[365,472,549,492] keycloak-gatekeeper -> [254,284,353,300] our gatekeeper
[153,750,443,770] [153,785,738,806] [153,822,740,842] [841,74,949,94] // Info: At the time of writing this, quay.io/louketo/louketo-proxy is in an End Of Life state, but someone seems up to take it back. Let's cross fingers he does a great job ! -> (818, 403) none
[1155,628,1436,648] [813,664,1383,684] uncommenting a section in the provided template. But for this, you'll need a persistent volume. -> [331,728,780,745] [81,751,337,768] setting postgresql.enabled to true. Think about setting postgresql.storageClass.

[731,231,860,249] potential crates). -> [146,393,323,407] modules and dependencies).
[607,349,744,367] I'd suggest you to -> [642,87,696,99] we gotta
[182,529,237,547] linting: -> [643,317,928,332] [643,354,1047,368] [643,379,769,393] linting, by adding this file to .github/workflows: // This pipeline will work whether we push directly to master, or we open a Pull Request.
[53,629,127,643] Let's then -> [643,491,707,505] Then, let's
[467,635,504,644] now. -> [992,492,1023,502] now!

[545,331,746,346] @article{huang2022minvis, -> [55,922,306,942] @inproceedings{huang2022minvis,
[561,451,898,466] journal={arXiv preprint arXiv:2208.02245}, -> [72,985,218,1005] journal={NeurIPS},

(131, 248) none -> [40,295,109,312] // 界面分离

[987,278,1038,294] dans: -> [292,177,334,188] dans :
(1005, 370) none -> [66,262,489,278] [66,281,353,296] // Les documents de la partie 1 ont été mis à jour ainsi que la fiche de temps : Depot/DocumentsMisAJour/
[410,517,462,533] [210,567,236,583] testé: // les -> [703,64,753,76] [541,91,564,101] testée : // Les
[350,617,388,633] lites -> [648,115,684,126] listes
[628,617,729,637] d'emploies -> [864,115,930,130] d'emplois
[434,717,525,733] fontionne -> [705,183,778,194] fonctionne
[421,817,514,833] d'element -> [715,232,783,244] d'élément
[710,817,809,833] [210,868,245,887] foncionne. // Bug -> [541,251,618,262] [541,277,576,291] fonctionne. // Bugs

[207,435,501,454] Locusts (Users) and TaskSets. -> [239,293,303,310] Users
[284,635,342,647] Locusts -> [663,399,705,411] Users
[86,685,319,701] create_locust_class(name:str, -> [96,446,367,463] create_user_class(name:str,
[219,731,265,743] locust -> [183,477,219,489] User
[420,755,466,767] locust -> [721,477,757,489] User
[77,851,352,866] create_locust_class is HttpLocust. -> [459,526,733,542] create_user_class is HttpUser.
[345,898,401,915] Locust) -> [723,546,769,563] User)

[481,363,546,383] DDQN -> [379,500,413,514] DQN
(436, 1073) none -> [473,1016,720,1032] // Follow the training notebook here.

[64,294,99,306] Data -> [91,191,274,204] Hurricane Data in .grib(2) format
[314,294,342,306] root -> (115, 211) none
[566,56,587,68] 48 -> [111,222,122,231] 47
# # # # #
- [What you are asked to do]:
Repeat the records above exactly, from the first line to the last.

- [Reply to the exercise]:
[365,472,549,492] keycloak-gatekeeper -> [254,284,353,300] our gatekeeper
[153,750,443,770] [153,785,738,806] [153,822,740,842] [841,74,949,94] // Info: At the time of writing this, quay.io/louketo/louketo-proxy is in an End Of Life state, but someone seems up to take it back. Let's cross fingers he does a great job ! -> (818, 403) none
[1155,628,1436,648] [813,664,1383,684] uncommenting a section in the provided template. But for this, you'll need a persistent volume. -> [331,728,780,745] [81,751,337,768] setting postgresql.enabled to true. Think about setting postgresql.storageClass.

[731,231,860,249] potential crates). -> [146,393,323,407] modules and dependencies).
[607,349,744,367] I'd suggest you to -> [642,87,696,99] we gotta
[182,529,237,547] linting: -> [643,317,928,332] [643,354,1047,368] [643,379,769,393] linting, by adding this file to .github/workflows: // This pipeline will work whether we push directly to master, or we open a Pull Request.
[53,629,127,643] Let's then -> [643,491,707,505] Then, let's
[467,635,504,644] now. -> [992,492,1023,502] now!

[545,331,746,346] @article{huang2022minvis, -> [55,922,306,942] @inproceedings{huang2022minvis,
[561,451,898,466] journal={arXiv preprint arXiv:2208.02245}, -> [72,985,218,1005] journal={NeurIPS},

(131, 248) none -> [40,295,109,312] // 界面分离

[987,278,1038,294] dans: -> [292,177,334,188] dans :
(1005, 370) none -> [66,262,489,278] [66,281,353,296] // Les documents de la partie 1 ont été mis à jour ainsi que la fiche de temps : Depot/DocumentsMisAJour/
[410,517,462,533] [210,567,236,583] testé: // les -> [703,64,753,76] [541,91,564,101] testée : // Les
[350,617,388,633] lites -> [648,115,684,126] listes
[628,617,729,637] d'emploies -> [864,115,930,130] d'emplois
[434,717,525,733] fontionne -> [705,183,778,194] fonctionne
[421,817,514,833] d'element -> [715,232,783,244] d'élément
[710,817,809,833] [210,868,245,887] foncionne. // Bug -> [541,251,618,262] [541,277,576,291] fonctionne. // Bugs

[207,435,501,454] Locusts (Users) and TaskSets. -> [239,293,303,310] Users
[284,635,342,647] Locusts -> [663,399,705,411] Users
[86,685,319,701] create_locust_class(name:str, -> [96,446,367,463] create_user_class(name:str,
[219,731,265,743] locust -> [183,477,219,489] User
[420,755,466,767] locust -> [721,477,757,489] User
[77,851,352,866] create_locust_class is HttpLocust. -> [459,526,733,542] create_user_class is HttpUser.
[345,898,401,915] Locust) -> [723,546,769,563] User)

[481,363,546,383] DDQN -> [379,500,413,514] DQN
(436, 1073) none -> [473,1016,720,1032] // Follow the training notebook here.

[64,294,99,306] Data -> [91,191,274,204] Hurricane Data in .grib(2) format
[314,294,342,306] root -> (115, 211) none
[566,56,587,68] 48 -> [111,222,122,231] 47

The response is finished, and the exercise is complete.